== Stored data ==

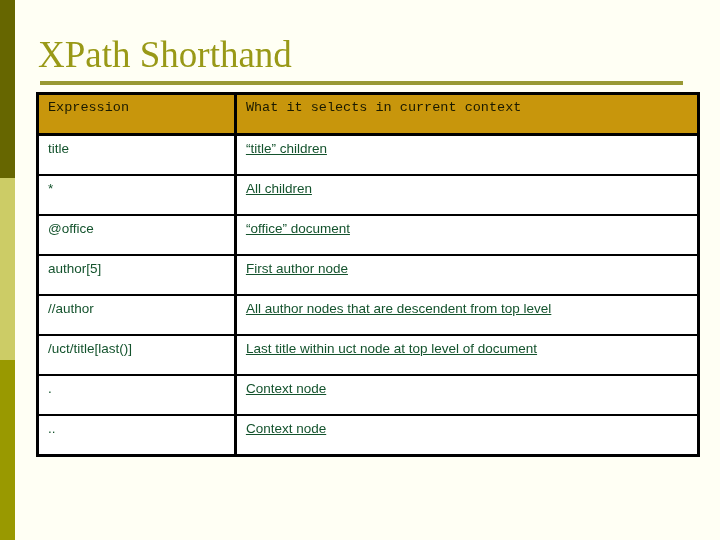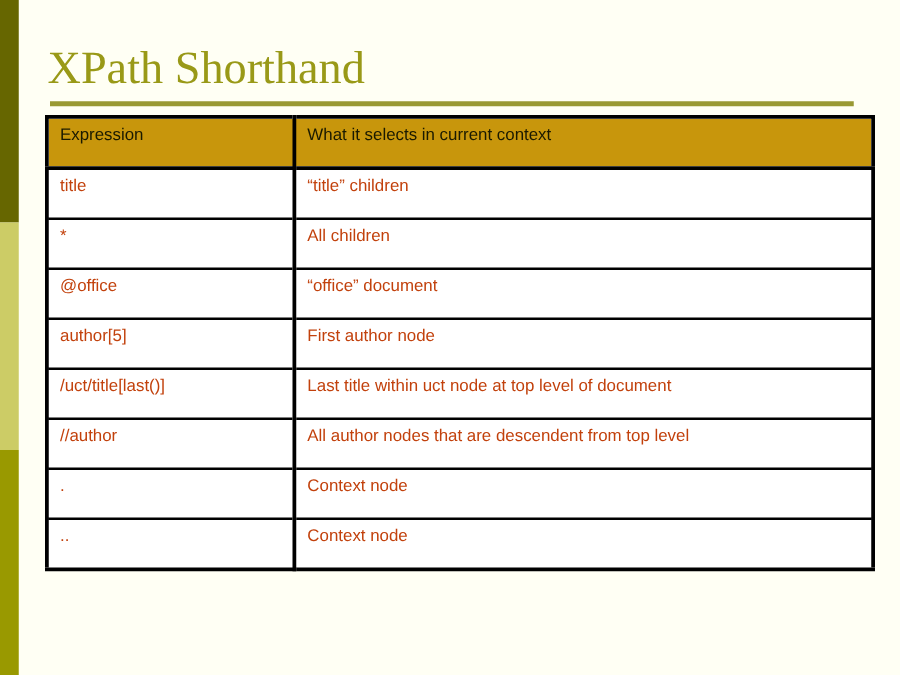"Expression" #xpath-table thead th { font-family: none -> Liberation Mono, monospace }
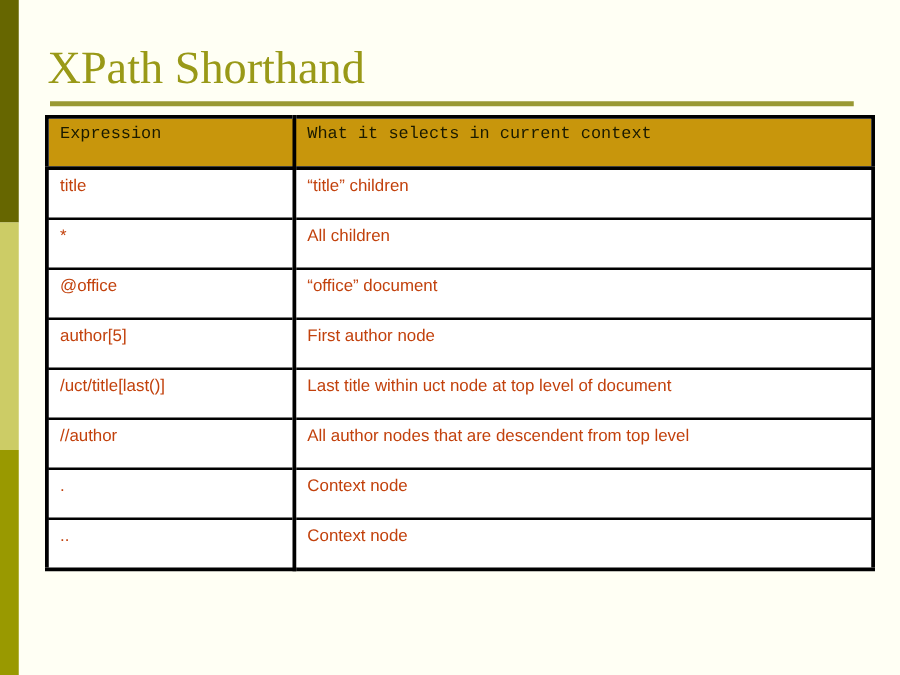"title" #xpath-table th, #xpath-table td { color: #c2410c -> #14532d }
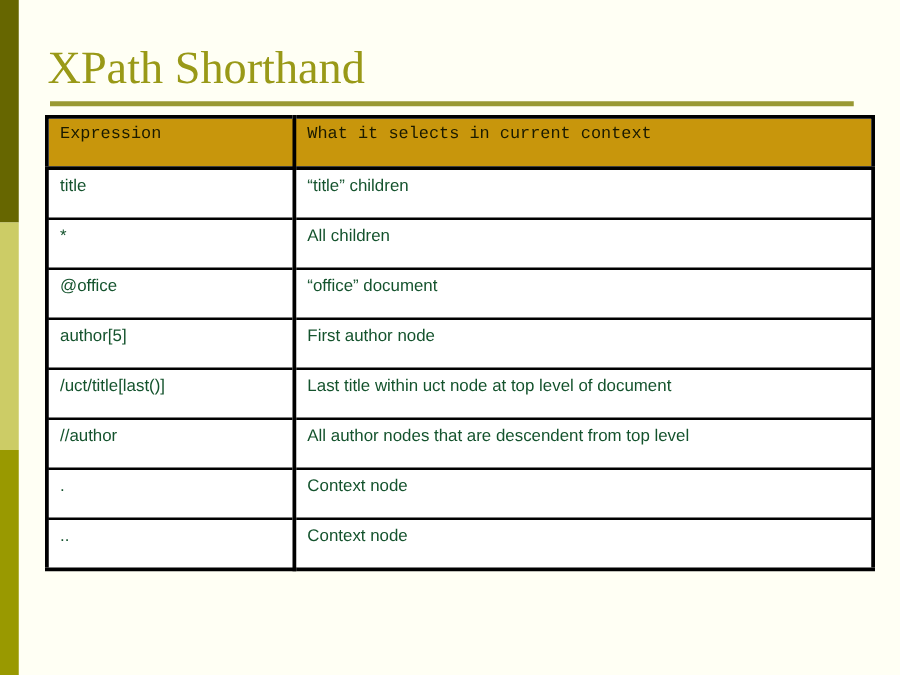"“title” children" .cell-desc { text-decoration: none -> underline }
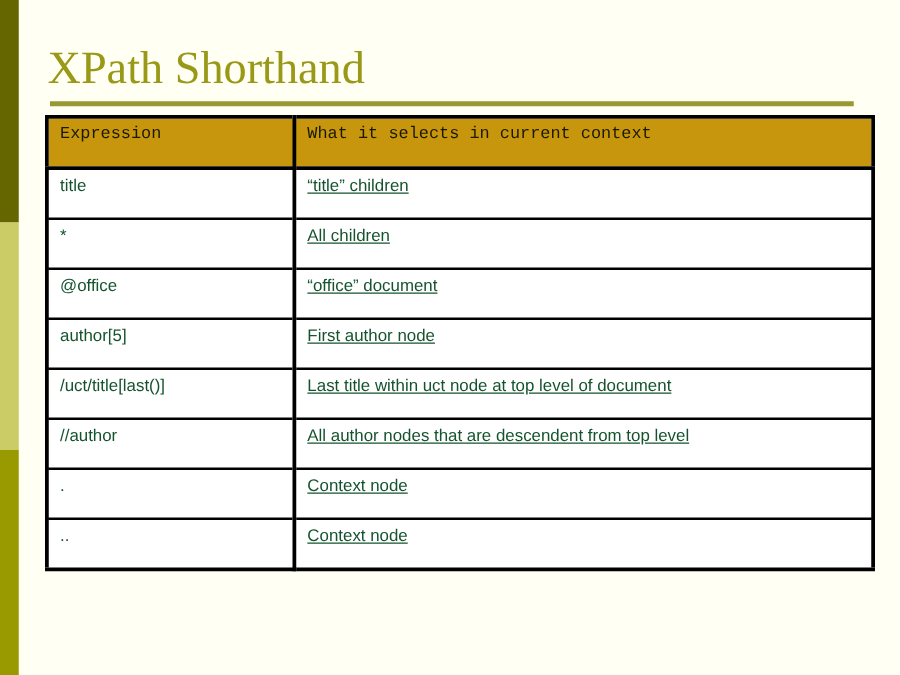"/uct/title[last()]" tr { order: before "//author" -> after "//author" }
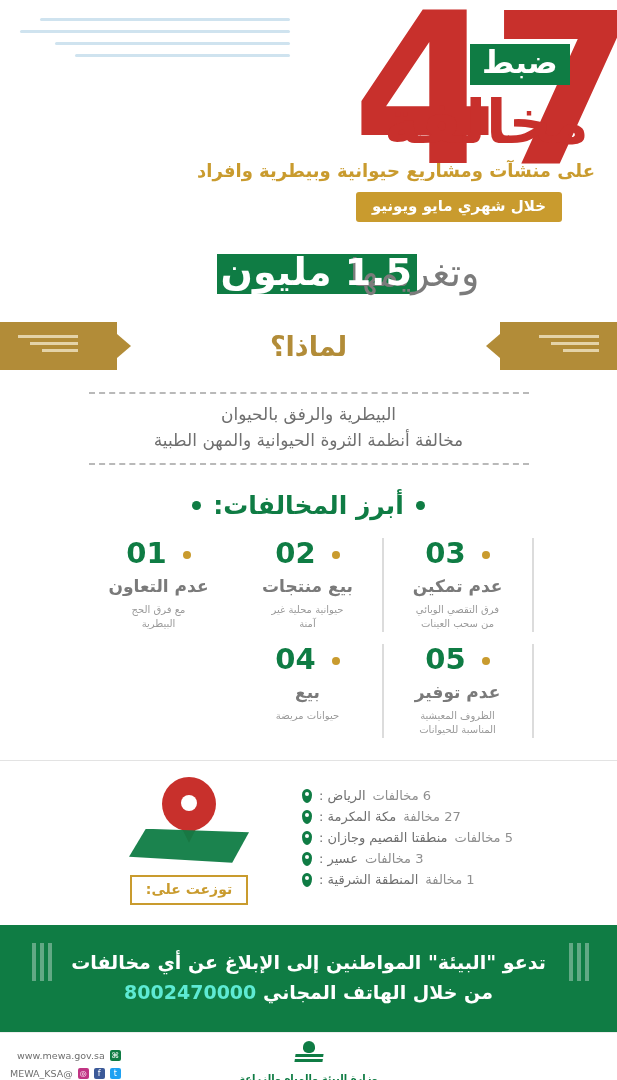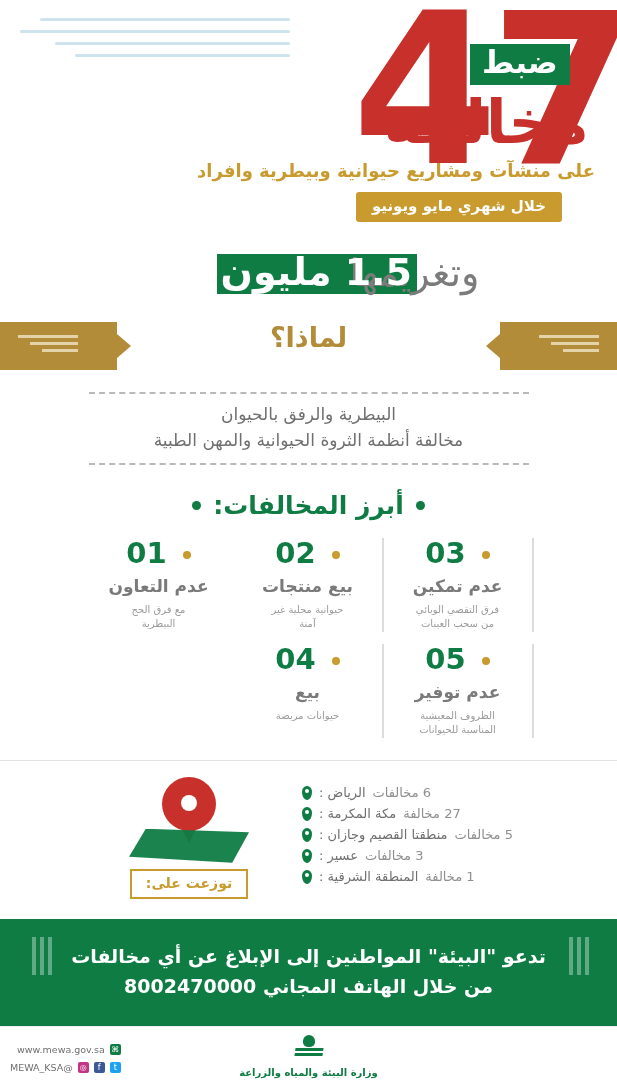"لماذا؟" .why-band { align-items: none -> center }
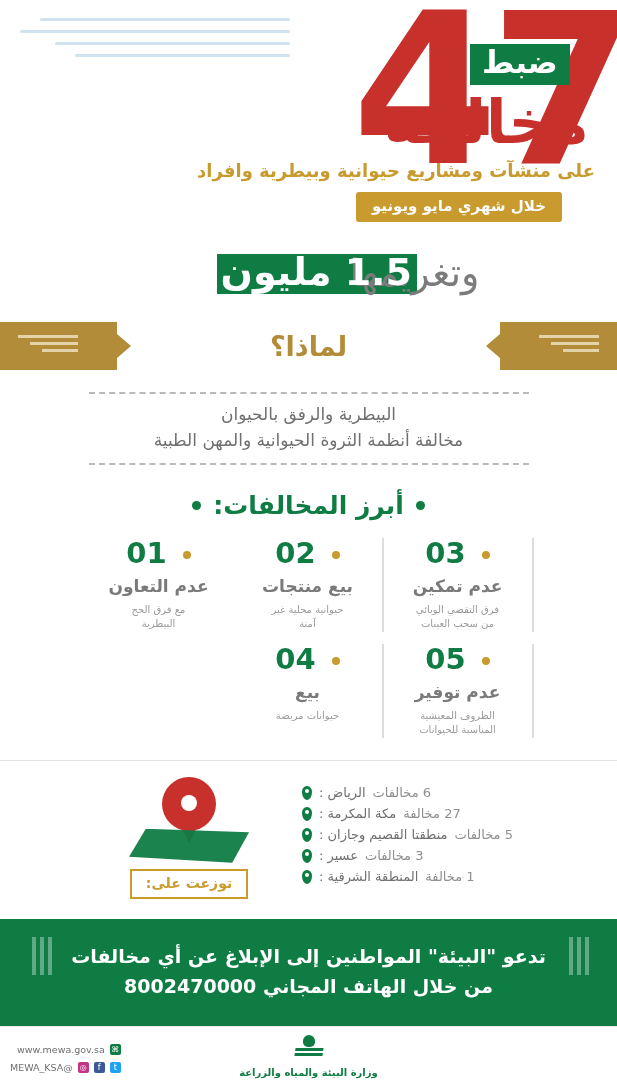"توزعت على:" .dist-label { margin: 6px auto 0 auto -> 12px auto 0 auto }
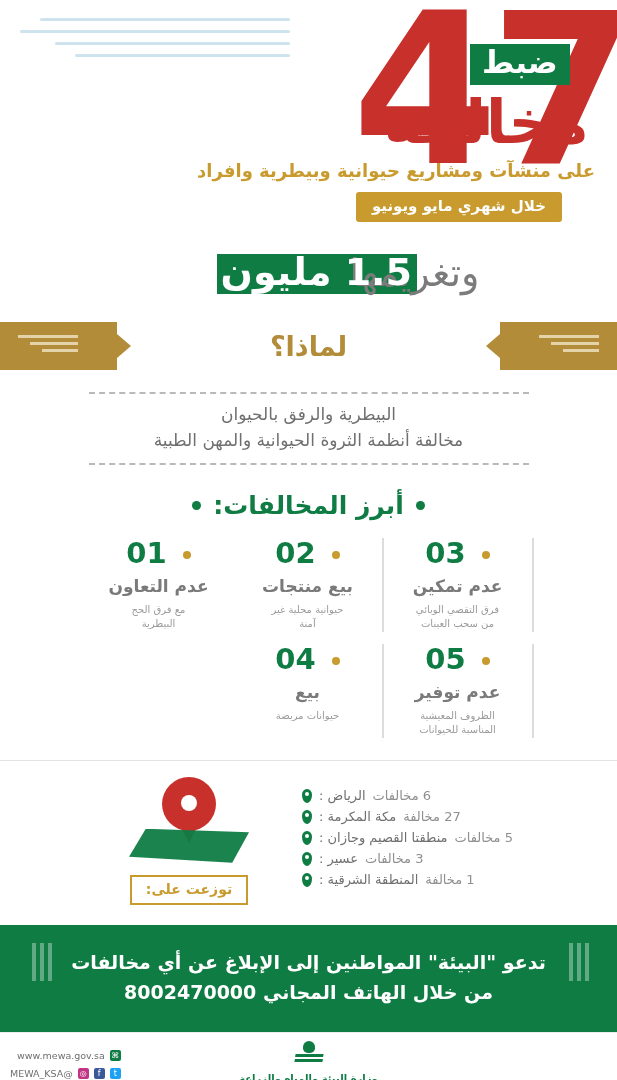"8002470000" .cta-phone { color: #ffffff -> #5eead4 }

== WHAT IS REQUIRED ==
Once the line containing "margin: 6px auto" is found, copy it and each line after it through the end of the entries above exactly; nothing else, and no pictures.

== ANSWER TO THIS EXERCISE ==
"توزعت على:" .dist-label { margin: 6px auto 0 auto -> 12px auto 0 auto }
"8002470000" .cta-phone { color: #ffffff -> #5eead4 }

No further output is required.